[Material shown — start]

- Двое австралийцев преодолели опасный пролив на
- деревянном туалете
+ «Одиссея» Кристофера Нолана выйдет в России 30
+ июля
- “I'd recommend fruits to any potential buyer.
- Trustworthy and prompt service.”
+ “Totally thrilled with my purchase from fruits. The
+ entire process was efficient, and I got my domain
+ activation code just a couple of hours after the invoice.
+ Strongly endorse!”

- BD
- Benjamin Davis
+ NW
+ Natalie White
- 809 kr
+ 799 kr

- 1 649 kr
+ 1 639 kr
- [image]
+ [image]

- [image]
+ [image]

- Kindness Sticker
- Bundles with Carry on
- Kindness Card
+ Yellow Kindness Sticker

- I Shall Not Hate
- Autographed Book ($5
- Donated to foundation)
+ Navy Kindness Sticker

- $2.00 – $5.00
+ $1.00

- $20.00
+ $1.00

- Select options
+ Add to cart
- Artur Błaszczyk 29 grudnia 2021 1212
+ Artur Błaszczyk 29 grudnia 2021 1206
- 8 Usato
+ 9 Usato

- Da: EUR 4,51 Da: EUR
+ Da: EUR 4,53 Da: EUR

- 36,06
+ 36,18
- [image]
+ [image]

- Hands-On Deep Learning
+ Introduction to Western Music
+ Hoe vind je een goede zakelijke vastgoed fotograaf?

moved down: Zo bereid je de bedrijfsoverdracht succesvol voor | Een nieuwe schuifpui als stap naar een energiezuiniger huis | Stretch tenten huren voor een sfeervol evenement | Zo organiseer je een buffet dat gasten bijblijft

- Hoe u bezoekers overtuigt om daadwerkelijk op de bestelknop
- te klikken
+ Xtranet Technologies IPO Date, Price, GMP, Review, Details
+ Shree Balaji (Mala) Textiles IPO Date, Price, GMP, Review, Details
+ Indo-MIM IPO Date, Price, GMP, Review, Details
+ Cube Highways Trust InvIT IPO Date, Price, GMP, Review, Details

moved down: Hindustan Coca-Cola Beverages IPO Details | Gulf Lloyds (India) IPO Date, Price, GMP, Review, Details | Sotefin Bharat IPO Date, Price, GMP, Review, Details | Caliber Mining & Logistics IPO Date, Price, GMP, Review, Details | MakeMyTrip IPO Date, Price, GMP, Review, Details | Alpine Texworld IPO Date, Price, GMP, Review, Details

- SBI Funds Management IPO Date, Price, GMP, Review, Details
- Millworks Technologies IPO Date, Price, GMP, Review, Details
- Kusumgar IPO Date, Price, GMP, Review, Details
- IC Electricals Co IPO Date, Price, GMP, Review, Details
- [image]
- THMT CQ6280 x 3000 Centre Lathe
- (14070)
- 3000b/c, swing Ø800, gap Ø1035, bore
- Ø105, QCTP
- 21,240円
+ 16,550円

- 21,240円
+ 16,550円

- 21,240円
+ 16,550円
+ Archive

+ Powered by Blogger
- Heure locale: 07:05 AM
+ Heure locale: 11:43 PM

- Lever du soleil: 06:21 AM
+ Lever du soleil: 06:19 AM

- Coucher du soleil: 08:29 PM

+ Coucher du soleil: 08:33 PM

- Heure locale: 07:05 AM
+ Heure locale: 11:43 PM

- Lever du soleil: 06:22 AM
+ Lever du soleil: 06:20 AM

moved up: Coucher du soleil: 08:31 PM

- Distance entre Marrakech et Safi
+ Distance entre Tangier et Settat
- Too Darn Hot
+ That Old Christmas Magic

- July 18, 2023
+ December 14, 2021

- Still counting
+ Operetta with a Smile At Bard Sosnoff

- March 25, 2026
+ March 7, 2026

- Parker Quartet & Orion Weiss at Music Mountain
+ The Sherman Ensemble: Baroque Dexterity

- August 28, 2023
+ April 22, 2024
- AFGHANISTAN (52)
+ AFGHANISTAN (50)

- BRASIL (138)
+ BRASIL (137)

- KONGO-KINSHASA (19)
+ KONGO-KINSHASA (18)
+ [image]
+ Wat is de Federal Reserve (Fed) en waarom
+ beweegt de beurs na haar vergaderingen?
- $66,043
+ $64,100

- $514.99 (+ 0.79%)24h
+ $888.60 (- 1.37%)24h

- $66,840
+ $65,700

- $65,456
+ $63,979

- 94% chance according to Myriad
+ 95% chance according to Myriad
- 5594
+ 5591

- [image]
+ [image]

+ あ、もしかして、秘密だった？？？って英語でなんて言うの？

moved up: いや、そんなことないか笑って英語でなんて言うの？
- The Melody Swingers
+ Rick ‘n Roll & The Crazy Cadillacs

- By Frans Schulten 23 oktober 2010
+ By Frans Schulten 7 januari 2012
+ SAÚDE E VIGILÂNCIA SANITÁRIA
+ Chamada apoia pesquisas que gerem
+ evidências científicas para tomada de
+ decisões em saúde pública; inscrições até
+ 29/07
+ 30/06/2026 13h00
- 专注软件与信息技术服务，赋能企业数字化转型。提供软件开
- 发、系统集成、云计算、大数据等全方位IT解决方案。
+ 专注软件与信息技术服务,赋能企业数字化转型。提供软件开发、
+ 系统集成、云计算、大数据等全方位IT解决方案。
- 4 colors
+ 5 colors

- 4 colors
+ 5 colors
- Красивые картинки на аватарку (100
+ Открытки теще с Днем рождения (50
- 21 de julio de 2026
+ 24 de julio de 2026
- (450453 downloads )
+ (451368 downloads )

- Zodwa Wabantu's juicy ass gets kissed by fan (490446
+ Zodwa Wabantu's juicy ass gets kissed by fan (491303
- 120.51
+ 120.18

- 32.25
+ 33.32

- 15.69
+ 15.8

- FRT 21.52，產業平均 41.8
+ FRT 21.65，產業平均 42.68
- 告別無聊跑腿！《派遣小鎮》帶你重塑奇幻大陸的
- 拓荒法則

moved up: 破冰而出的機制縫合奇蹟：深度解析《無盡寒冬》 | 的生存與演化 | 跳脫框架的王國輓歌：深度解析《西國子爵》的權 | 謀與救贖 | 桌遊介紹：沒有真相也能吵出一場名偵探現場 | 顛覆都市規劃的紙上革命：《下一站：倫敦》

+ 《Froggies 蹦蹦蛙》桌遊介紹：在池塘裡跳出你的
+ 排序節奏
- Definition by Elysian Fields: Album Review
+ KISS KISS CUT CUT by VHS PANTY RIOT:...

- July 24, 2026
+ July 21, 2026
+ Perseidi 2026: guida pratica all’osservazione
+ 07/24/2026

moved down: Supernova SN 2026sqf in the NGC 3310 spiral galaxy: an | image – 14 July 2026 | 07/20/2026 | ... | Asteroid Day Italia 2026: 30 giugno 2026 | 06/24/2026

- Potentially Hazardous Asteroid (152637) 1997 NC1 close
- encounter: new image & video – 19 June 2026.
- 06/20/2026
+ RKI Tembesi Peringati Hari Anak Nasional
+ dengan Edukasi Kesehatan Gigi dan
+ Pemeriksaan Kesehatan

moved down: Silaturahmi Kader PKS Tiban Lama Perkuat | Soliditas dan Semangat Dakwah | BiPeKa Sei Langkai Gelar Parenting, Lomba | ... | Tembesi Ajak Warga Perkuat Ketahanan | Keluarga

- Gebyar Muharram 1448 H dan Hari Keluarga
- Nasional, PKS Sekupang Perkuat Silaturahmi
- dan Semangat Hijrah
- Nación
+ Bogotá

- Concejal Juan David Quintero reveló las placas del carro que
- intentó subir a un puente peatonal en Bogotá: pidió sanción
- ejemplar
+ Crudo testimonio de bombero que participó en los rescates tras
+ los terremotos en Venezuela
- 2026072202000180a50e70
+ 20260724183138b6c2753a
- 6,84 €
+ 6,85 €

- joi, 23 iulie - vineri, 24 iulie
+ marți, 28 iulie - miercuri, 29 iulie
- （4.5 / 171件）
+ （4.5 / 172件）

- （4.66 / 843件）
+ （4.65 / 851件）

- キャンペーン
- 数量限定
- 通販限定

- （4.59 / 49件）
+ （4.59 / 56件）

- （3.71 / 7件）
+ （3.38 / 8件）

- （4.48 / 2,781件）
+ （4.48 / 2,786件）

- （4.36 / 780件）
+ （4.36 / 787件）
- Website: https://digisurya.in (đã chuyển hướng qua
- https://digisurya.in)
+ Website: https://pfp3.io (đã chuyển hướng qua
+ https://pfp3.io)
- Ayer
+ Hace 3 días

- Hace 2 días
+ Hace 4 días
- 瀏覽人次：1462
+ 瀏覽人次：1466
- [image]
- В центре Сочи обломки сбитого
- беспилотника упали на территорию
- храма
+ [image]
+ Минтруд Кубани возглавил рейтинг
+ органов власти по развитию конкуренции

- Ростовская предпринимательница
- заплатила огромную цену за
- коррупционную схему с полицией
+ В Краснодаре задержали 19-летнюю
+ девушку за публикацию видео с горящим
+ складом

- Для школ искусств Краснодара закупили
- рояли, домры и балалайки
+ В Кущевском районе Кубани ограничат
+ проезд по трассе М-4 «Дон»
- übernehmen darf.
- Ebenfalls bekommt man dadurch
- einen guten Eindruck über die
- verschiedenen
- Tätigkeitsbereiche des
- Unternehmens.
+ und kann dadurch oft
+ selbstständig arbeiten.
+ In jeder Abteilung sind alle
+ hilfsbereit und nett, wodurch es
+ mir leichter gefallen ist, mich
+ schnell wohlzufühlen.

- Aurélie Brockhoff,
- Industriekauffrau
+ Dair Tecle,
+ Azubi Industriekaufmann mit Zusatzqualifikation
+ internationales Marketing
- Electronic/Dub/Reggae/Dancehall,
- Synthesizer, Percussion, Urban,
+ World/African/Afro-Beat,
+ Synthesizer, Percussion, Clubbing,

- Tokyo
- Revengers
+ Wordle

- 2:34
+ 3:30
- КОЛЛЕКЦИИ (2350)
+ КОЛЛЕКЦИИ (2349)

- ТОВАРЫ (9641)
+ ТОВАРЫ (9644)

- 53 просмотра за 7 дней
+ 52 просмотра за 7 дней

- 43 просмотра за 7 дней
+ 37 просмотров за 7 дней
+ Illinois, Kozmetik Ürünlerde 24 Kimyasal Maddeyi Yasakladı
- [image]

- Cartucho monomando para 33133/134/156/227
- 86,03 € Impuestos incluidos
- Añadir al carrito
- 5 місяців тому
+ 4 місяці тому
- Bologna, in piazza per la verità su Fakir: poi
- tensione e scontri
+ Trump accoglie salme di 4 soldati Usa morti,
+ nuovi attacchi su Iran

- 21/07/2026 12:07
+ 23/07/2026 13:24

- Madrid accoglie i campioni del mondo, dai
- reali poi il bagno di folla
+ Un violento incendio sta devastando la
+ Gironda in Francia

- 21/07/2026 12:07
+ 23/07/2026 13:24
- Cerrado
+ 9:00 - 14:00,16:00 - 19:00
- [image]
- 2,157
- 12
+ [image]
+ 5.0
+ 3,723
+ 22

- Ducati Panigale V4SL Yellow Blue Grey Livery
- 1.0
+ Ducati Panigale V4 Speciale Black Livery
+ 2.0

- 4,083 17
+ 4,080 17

[Material shown — finish]

* _Work instructions_
Exact duplication is required for the lines above, from the line that contains "- （4.48 / 2,781件）" to the line that contains "- коррупционную схему с полицией", inclusive; omit all others.

* _Written response_
- （4.48 / 2,781件）
+ （4.48 / 2,786件）

- （4.36 / 780件）
+ （4.36 / 787件）
- Website: https://digisurya.in (đã chuyển hướng qua
- https://digisurya.in)
+ Website: https://pfp3.io (đã chuyển hướng qua
+ https://pfp3.io)
- Ayer
+ Hace 3 días

- Hace 2 días
+ Hace 4 días
- 瀏覽人次：1462
+ 瀏覽人次：1466
- [image]
- В центре Сочи обломки сбитого
- беспилотника упали на территорию
- храма
+ [image]
+ Минтруд Кубани возглавил рейтинг
+ органов власти по развитию конкуренции

- Ростовская предпринимательница
- заплатила огромную цену за
- коррупционную схему с полицией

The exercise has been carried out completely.